ECG-SleepNet: Deep Learning-Based Comprehensive Sleep Stage Classification Using ECG Signals
Poorya Aghaomidi, Ge Wang
TL;DR
This paper tackles five-class sleep stage classification from a single-channel ECG, addressing the invasive and complex nature of PSG-based approaches. It introduces ECG-SleepNet, a three-stage framework that combines a Feature Imitating Network (FIN) for robust feature initialization, a dedicated N1 detector based on time-frequency SST representations, and a final Kolmogorov-Arnold Network (KAN)–based fusion to classify Wake, N1, N2, N3, and REM. Key contributions include the ECG-only modality, improved N1 detection through stage-specific pretraining, and the use of data augmentation (notably SMOTE) to balance classes, achieving an overall accuracy of $80.79\%$ and a Cohen's kappa of $0.73$ on the MIT-BIH dataset, with Wake/N1/N2/N3/REM per-class accuracies approaching practical utility for wearable sleep monitoring. The approach demonstrates real-time feasibility (latency ≈ $97.77$ ms per 30-second ECG) and provides a foundation for accessible, noninvasive sleep health assessment in home or wearable settings.
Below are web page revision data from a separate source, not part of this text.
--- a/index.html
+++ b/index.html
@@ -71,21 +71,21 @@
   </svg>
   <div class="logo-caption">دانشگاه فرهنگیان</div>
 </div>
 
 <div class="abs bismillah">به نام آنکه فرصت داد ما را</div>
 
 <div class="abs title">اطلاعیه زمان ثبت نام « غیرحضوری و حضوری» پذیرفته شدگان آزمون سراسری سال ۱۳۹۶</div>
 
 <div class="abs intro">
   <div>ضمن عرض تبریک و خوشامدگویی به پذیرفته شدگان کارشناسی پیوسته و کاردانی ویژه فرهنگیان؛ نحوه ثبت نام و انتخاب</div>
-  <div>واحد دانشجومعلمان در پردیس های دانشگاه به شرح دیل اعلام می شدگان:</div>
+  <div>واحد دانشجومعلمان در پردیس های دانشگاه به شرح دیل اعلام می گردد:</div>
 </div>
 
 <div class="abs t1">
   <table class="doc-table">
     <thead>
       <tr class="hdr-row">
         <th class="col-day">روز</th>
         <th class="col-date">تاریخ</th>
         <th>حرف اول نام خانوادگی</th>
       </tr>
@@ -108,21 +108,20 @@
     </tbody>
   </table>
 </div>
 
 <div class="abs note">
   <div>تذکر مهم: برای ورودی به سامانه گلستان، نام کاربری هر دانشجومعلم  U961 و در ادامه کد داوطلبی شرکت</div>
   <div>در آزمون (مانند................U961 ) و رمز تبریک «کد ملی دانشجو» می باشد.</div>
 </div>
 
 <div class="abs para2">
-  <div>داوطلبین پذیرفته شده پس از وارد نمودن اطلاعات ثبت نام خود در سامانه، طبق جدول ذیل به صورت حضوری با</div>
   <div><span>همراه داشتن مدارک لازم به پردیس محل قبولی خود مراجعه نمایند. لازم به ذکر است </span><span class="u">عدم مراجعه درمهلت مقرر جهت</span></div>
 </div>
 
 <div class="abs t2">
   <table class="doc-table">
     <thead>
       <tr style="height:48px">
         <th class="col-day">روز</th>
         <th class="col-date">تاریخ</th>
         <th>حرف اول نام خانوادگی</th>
The results highlight the importance of weight initialization, multi-stage specialization, and learnable-activation networks in capturing the nuanced patterns of sleep-stage transitions from ECG alone.
Abstract
Accurate sleep stage classification is essential for understanding sleep disorders and improving overall health. This study proposes a novel three-stage approach for sleep stage classification using ECG signals, offering a more accessible alternative to traditional methods that often rely on complex modalities like EEG. In Stages 1 and 2, we initialize the weights of two networks, which are then integrated in Stage 3 for comprehensive classification. In the first phase, we estimate key features using Feature Imitating Networks (FINs) to achieve higher accuracy and faster convergence. The second phase focuses on identifying the N1 sleep stage through the time-frequency representation of ECG signals. Finally, the third phase integrates models from the previous stages and employs a Kolmogorov-Arnold Network (KAN) to classify five distinct sleep stages. Additionally, data augmentation techniques, particularly SMOTE, are used in enhancing classification capabilities for underrepresented stages like N1. Our results demonstrate significant improvements in the classification performance, with an overall accuracy of 80.79% an overall kappa of 0.73. The model achieves specific accuracies of 86.70% for Wake, 60.36% for N1, 83.89% for N2, 84.85% for N3, and 87.16% for REM. This study emphasizes the importance of weight initialization and data augmentation in optimizing sleep stage classification with ECG signals.